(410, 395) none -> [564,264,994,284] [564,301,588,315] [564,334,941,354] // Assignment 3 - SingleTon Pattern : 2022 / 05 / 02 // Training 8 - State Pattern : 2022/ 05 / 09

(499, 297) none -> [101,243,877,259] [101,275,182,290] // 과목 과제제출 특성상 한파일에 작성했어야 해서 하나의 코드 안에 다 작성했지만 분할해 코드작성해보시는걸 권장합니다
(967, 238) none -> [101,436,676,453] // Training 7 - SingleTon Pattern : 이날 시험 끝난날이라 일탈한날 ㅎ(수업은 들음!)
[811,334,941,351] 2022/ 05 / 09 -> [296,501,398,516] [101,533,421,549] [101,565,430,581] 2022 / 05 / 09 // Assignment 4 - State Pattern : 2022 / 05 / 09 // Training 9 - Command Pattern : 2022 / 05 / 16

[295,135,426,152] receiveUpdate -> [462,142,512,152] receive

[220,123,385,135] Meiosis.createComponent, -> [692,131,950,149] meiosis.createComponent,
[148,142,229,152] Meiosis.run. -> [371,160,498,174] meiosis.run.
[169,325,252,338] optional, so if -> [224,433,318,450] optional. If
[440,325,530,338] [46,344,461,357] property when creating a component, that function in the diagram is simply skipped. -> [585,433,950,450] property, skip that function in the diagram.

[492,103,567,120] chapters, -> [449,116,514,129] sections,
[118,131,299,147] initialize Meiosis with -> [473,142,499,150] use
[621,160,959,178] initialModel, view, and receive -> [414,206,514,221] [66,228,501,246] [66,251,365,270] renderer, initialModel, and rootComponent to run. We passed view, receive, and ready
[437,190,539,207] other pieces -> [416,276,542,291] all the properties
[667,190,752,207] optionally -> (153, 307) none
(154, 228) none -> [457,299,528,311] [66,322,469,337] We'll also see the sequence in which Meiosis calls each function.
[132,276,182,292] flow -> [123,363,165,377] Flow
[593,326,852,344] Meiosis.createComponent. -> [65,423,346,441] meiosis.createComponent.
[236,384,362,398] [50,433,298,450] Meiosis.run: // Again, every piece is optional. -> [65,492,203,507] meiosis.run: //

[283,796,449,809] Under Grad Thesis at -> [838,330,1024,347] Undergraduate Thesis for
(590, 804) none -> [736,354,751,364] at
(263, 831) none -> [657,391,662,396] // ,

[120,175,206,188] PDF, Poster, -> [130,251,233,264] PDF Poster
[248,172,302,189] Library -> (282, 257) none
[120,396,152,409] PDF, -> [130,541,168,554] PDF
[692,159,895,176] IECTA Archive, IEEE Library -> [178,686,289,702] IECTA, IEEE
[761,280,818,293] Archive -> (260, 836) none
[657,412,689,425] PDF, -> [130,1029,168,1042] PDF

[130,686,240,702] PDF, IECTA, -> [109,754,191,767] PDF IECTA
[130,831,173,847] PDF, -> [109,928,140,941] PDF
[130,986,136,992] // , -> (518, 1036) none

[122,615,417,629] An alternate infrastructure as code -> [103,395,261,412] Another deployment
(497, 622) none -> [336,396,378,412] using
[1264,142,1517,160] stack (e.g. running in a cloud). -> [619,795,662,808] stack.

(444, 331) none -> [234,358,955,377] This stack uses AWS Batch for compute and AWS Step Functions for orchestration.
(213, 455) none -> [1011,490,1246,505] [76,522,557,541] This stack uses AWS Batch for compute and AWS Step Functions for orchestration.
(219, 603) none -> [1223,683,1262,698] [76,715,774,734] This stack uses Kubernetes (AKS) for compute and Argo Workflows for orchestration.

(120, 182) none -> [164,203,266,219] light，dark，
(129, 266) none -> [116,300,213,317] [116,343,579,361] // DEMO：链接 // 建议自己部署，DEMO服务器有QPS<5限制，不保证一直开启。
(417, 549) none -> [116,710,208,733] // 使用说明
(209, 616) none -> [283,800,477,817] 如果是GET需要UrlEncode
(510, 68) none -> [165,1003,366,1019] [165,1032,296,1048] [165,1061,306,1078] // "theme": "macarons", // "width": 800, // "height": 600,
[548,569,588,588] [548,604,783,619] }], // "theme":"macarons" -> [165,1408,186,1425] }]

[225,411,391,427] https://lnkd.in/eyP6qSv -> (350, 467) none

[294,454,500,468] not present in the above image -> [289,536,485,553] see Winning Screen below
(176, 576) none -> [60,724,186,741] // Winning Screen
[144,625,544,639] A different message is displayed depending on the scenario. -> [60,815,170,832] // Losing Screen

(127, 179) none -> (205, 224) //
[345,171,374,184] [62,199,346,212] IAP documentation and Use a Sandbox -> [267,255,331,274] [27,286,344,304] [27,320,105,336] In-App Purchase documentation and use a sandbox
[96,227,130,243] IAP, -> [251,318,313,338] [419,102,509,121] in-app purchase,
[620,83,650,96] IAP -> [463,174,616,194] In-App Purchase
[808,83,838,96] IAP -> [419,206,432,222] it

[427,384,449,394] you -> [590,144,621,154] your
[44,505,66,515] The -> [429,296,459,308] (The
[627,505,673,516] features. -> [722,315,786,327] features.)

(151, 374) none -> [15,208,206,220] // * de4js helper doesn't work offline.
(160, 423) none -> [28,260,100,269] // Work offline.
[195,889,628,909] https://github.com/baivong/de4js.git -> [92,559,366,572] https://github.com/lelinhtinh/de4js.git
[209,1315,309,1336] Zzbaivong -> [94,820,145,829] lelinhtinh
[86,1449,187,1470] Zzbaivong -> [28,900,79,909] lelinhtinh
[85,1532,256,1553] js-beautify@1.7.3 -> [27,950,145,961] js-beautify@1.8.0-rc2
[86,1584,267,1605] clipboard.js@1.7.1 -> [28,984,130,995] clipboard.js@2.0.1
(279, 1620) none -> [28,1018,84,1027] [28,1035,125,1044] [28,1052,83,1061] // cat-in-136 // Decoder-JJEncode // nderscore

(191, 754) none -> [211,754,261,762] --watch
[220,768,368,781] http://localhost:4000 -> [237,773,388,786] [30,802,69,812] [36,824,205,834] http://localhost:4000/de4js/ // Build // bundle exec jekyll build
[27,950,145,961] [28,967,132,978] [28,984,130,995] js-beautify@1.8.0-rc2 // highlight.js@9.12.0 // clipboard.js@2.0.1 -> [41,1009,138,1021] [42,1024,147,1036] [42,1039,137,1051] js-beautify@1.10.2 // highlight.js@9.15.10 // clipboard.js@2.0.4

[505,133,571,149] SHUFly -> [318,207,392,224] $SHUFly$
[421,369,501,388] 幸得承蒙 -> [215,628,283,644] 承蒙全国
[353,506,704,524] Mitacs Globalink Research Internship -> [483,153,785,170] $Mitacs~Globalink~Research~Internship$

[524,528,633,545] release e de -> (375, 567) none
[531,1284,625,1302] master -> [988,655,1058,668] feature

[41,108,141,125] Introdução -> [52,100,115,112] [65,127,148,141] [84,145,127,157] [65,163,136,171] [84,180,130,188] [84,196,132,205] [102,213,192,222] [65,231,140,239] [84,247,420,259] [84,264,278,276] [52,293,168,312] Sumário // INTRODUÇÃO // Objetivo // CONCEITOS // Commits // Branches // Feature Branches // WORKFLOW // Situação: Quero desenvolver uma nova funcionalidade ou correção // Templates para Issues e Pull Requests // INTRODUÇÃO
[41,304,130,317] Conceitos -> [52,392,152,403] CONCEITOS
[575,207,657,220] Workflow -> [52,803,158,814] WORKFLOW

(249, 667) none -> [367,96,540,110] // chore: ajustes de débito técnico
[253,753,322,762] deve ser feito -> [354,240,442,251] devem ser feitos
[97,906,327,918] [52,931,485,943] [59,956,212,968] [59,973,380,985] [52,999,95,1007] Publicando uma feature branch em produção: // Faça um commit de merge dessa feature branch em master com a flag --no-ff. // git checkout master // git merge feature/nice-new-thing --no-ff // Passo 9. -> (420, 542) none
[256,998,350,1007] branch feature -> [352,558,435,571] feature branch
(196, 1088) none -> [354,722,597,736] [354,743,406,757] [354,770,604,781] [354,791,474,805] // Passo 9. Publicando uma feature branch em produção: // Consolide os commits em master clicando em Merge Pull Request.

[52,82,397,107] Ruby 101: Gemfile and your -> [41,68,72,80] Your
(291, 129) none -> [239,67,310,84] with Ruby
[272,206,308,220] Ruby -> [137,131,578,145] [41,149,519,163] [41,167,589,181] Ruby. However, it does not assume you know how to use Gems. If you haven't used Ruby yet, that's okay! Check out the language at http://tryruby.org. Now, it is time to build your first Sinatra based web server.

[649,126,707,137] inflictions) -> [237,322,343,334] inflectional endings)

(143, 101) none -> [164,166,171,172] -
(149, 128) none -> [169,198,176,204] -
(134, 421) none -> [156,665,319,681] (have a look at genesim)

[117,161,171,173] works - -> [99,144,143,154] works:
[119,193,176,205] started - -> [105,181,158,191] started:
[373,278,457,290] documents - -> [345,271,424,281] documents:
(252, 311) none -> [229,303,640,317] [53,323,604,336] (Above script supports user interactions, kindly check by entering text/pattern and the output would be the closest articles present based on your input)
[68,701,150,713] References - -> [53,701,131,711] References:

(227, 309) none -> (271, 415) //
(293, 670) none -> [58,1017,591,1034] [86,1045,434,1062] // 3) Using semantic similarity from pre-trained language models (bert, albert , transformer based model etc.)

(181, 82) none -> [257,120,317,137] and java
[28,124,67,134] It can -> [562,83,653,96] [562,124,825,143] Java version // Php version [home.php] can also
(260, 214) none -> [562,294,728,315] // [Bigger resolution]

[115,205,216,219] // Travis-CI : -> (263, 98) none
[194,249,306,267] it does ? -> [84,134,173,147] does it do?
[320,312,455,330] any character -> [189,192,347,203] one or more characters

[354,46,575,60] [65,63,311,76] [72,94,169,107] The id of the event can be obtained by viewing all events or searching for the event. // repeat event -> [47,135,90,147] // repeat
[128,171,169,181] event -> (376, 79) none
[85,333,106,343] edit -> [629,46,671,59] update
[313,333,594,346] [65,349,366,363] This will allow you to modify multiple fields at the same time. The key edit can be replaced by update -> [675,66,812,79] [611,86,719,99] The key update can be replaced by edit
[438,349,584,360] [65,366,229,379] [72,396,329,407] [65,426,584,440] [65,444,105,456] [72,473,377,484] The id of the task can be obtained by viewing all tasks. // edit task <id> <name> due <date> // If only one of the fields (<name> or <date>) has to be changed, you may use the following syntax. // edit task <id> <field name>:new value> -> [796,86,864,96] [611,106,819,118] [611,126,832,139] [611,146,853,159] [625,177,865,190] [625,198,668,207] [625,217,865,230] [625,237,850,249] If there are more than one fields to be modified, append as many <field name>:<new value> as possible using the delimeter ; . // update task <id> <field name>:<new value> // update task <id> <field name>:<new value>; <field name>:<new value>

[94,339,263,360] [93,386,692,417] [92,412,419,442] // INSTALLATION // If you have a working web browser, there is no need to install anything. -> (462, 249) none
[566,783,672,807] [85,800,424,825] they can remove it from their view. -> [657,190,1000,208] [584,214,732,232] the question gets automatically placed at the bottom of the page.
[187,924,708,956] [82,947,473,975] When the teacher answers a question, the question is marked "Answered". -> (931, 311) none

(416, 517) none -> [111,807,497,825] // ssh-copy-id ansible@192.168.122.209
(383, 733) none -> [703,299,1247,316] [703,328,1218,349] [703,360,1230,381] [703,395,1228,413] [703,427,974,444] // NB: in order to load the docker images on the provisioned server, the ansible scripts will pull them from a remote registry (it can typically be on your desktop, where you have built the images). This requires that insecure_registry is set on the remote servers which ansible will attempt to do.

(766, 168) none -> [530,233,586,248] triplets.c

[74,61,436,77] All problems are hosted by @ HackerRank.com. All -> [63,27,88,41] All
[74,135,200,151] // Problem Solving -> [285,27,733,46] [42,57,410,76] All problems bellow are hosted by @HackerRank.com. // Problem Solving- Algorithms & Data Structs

----------------------------------------

From the beginning of the listing above down to the line with "[220,123,385,135] Meiosis.createComponent, ->", every line should be restated exactly.

**RESPONSE AREA:**
(410, 395) none -> [564,264,994,284] [564,301,588,315] [564,334,941,354] // Assignment 3 - SingleTon Pattern : 2022 / 05 / 02 // Training 8 - State Pattern : 2022/ 05 / 09

(499, 297) none -> [101,243,877,259] [101,275,182,290] // 과목 과제제출 특성상 한파일에 작성했어야 해서 하나의 코드 안에 다 작성했지만 분할해 코드작성해보시는걸 권장합니다
(967, 238) none -> [101,436,676,453] // Training 7 - SingleTon Pattern : 이날 시험 끝난날이라 일탈한날 ㅎ(수업은 들음!)
[811,334,941,351] 2022/ 05 / 09 -> [296,501,398,516] [101,533,421,549] [101,565,430,581] 2022 / 05 / 09 // Assignment 4 - State Pattern : 2022 / 05 / 09 // Training 9 - Command Pattern : 2022 / 05 / 16

[295,135,426,152] receiveUpdate -> [462,142,512,152] receive

[220,123,385,135] Meiosis.createComponent, -> [692,131,950,149] meiosis.createComponent,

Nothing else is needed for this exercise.